Нужны доноры

3.3 Клинические проявления нарушений светоощущения и зрительной адаптации c.2

Врожденная стационарная ночная слепота с патологическими изменениями на глазном дне, болезнь Огуши, характеризуется своеобразной серо-белой дисколорацией сетчатки в заднем полюсе и экваториальной зоне, макулярная область при этом темная в контрасте с окружающим фоном. Вариацией этой формы является известный феномен Мизуо (Mizuo), который выражается в том, что после длительной темновой адаптации необычная окраска глазного дна исчезает и дно выглядит нормальным. После пребывания на свету она медленно возвращается к своему оригинальному металлическому цвету. Темновая адаптация пролонгирована с медленным падением порога до нормального уровня в течение 2—24 ч [Oguchi С, 1907; Mizuo G., 1913; NakamuraB., 1920].
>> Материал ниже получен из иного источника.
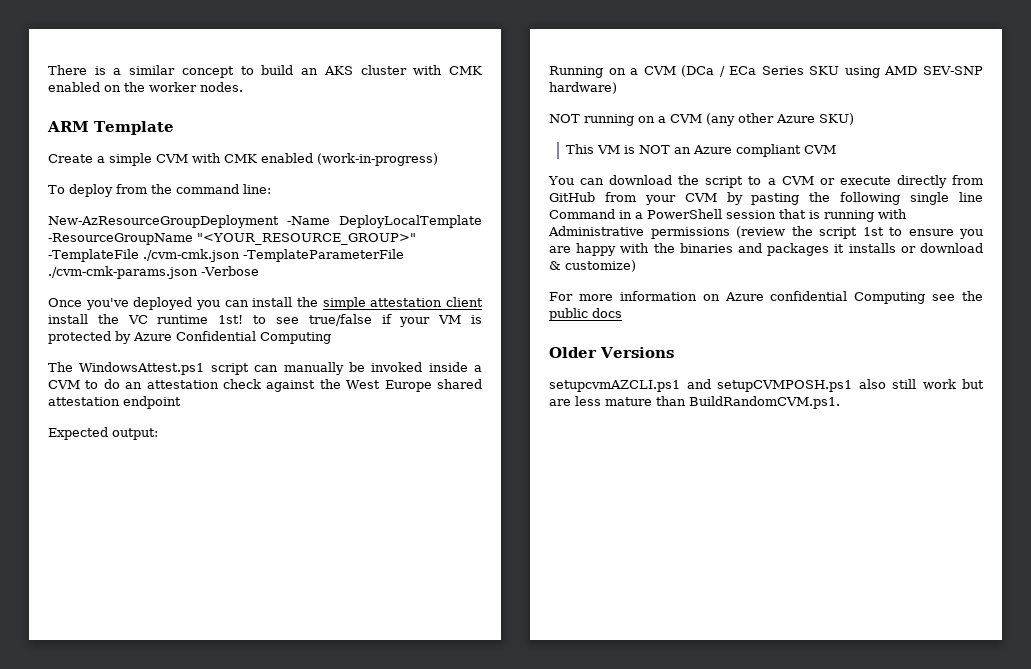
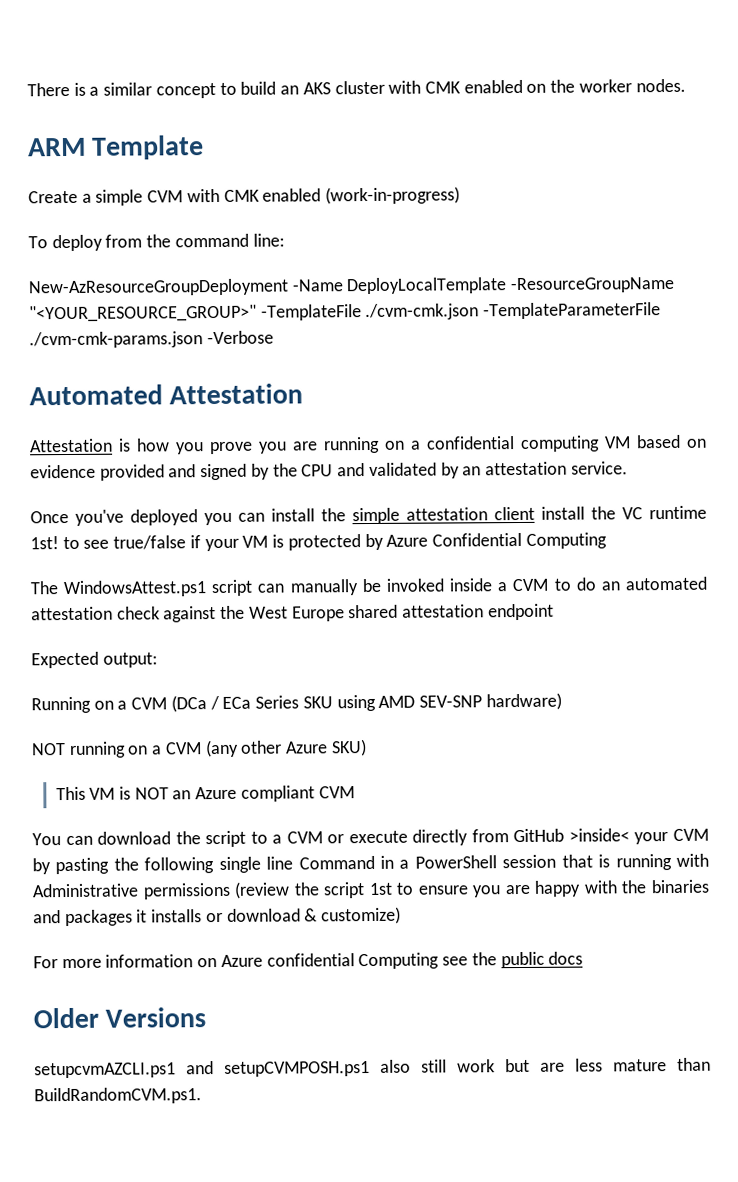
+ Automated Attestation
+ Attestation is how you prove you are running on a confidential computing VM based on evidence provided and signed by the CPU and validated by an attestation service.
- The WindowsAttest.ps1 script can manually be invoked inside a CVM to do an attestation check against the West Europe shared attestation endpoint
+ The WindowsAttest.ps1 script can manually be invoked inside a CVM to do an automated attestation check against the West Europe shared attestation endpoint
- You can download the script to a CVM or execute directly from GitHub from your CVM by pasting the following single line Command in a PowerShell session that is running with Administrative permissions (review the script 1st to ensure you are happy with the binaries and packages it installs or download & customize)
+ You can download the script to a CVM or execute directly from GitHub >inside< your CVM by pasting the following single line Command in a PowerShell session that is running with Administrative permissions (review the script 1st to ensure you are happy with the binaries and packages it installs or download & customize)

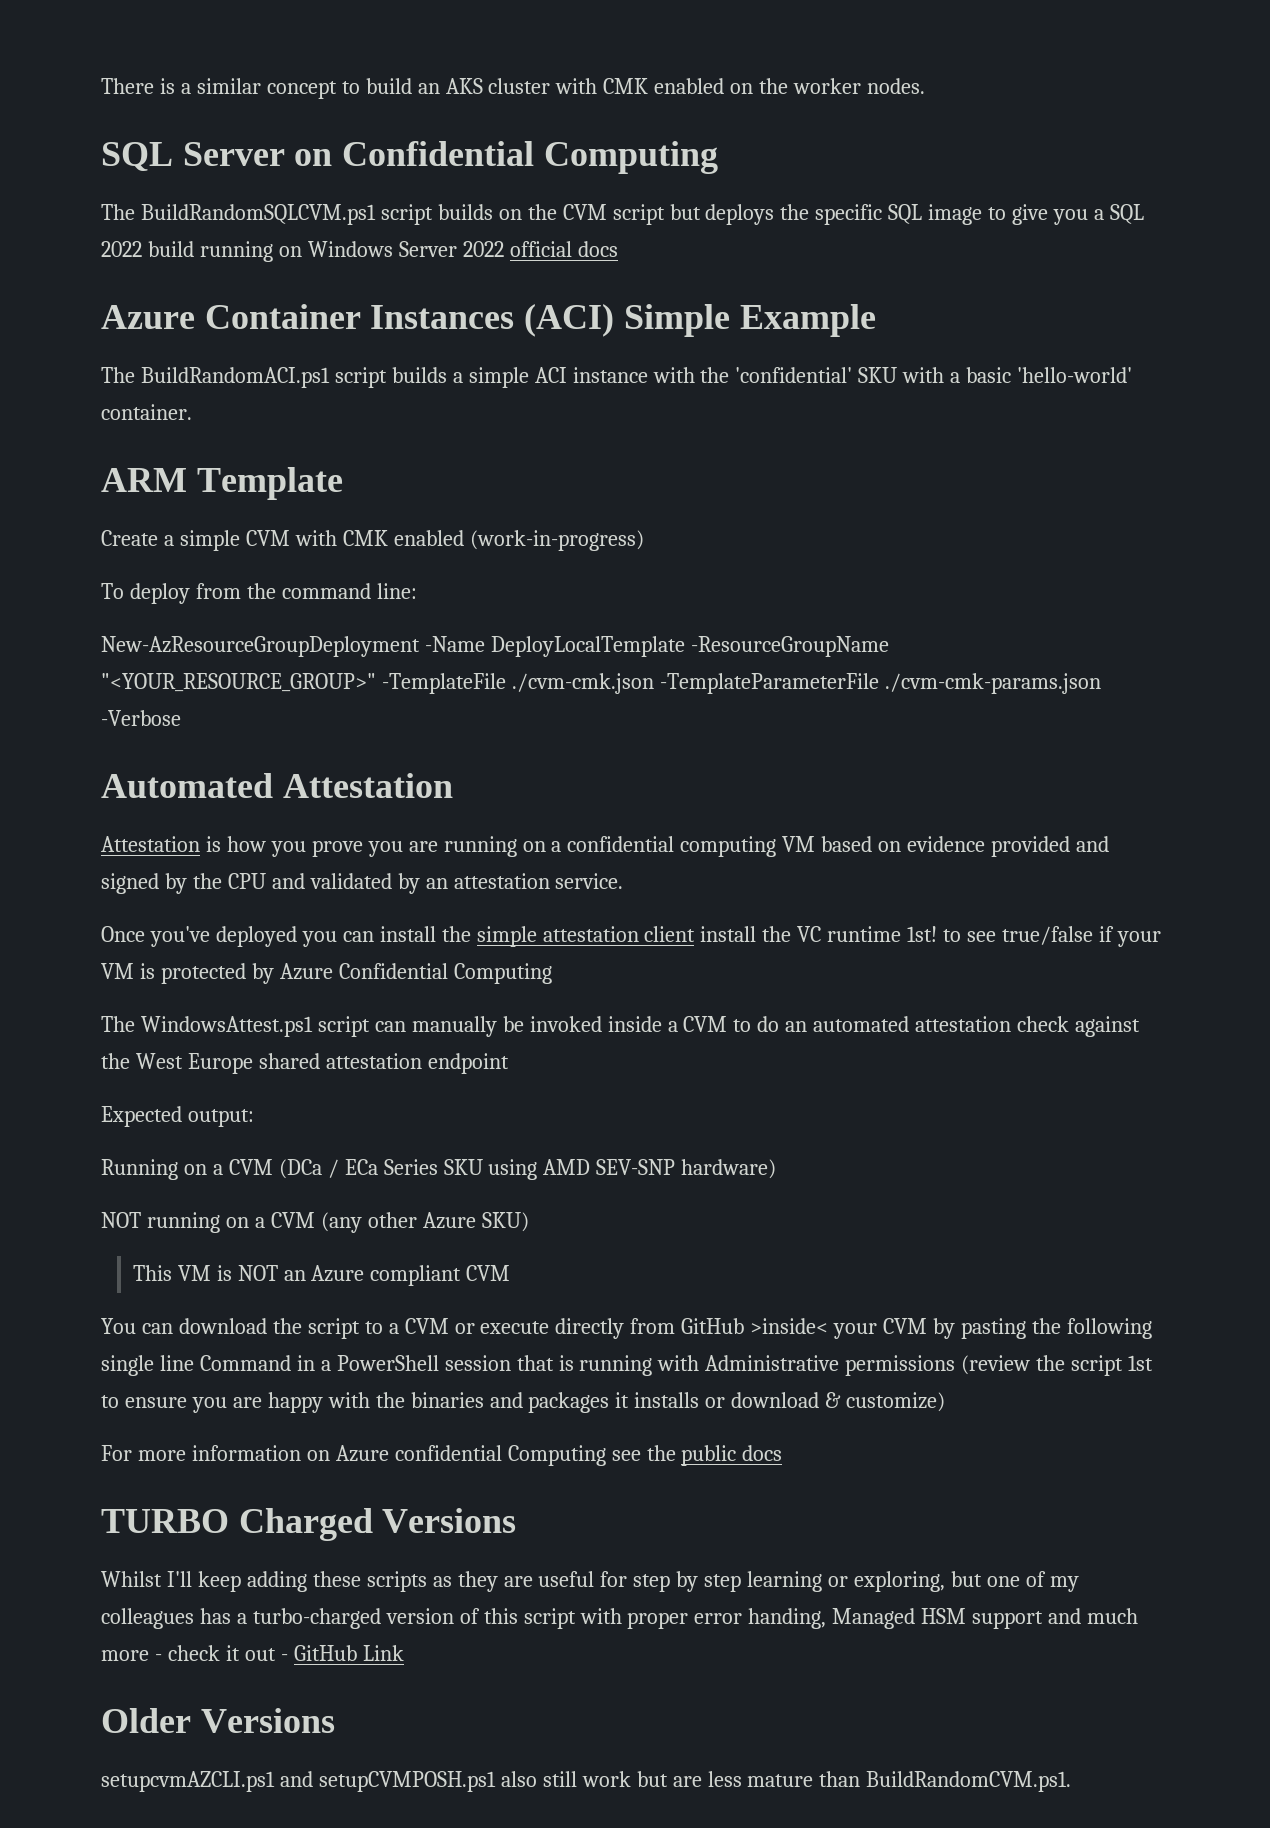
+ SQL Server on Confidential Computing
+ The BuildRandomSQLCVM.ps1 script builds on the CVM script but deploys the specific SQL image to give you a SQL 2022 build running on Windows Server 2022 official docs
+ Azure Container Instances (ACI) Simple Example
+ The BuildRandomACI.ps1 script builds a simple ACI instance with the 'confidential' SKU with a basic 'hello-world' container.
+ TURBO Charged Versions
+ Whilst I'll keep adding these scripts as they are useful for step by step learning or exploring, but one of my colleagues has a turbo-charged version of this script with proper error handing, Managed HSM support and much more - check it out - GitHub Link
Большую группу составляют и разнообразные виды ненаследственной гемералопии, обусловленные общими нарушениями обмена веществ (при дефиците витамина А в связи с неполноценным питанием, при хроническом алкоголизме, заболеваниях желудочно-кишечного тракта, гипоксемии и начальном сидерозе).

Прогрессирующие формы гемералопии (ночная слепота) имеют особенности изменения темновой адаптации в зависимости от включения в патологический процесс колбочковой и/или палочковой системы: темновая адаптация может отсутствовать как для колбочковой, так и для палочковой систем, при снижении темновой адаптации возможен нормальный конец ее порога (fundus albipunctatus) или замедление темновой адаптации (flick retina Kandor). В основе этих процессов лежит ненормальная кинетика зрительных пигментов, один из вариантов которого — значительное запаздывание их ресинтеза. Однако получены данные [Carr R.E., Ripps H., 1992] о том, что кинетика и регенерация родопсина, его фоточувствительность при стационарной ночной слепоте нормальны, а нарушение темновой адаптации связано с нарушением нейрональной передачи информации на уровне биполярных клеток.

Нарушение скотопического зрения нередко проявляется сужением периферических границ поля зрения и отсутствием спектрального сдвига яркости (по Пуркинье) в процессе темновой адаптации.

Одним из ранних проявлений многих приобретенных заболеваний глазного дна может быть нарушение зрения в условиях снижения освещенности. При этом светоощущение нередко нарушается по смешанному колбочково-палочковому типу. Так, при отслойке сетчатки любого генеза, при которой прерывается связь между фоторецепторами и пигментным эпителием, нарушаются процессы фотохимического превращения зрительных пигментов, фототрансдукция и электрогенез. Хотя светоощущение при этом длительное время сохраняется, дифференциальная чувствительность на отслоившихся участках утрачивается, а способность к адаптации ослабевает как в области отслоившейся сетчатки, так и на неотслоившихся участках.

Согласно гипотезе Ферстера — Вильбрандта, при любой патологии зрительно-нервного пути, сопровождающейся нарушениями в поле зрения, вероятность снижения темновой адаптации в функционирующей его части тем выше, чем дистальнее локализованы основные нарушения. Так, адаптация нарушается при миопической болезни, глаукоме и даже при трактусовых гемианопсиях, а при амблиопии центрального характера, корковой гемианопсии адаптационных нарушений обычно не обнаруживают.

Нарушения светоощущения могут быть не связаны с патологией зрительно-нервного пути. В частности, порог светочувствительнос-ти возрастает при ограничении поступления света внутрь глаза в случаях резкого миоза или помутнения оптических сред. Особую форму нарушения ретинальной адаптации представляет эритропсия. При афакии, когда сетчатка подвержена воздействию яркого света без фильтрации хрусталиком коротковолновых лучей, пигмент "синих" и "зеленых" колбочек выцветает, чувствительность колбочек к красному цвету увеличивается и красночувствительные колбочки отвечают суперреакцией. Эритропсия может сохраняться в течение нескольких часов после засвета высокой интенсивности.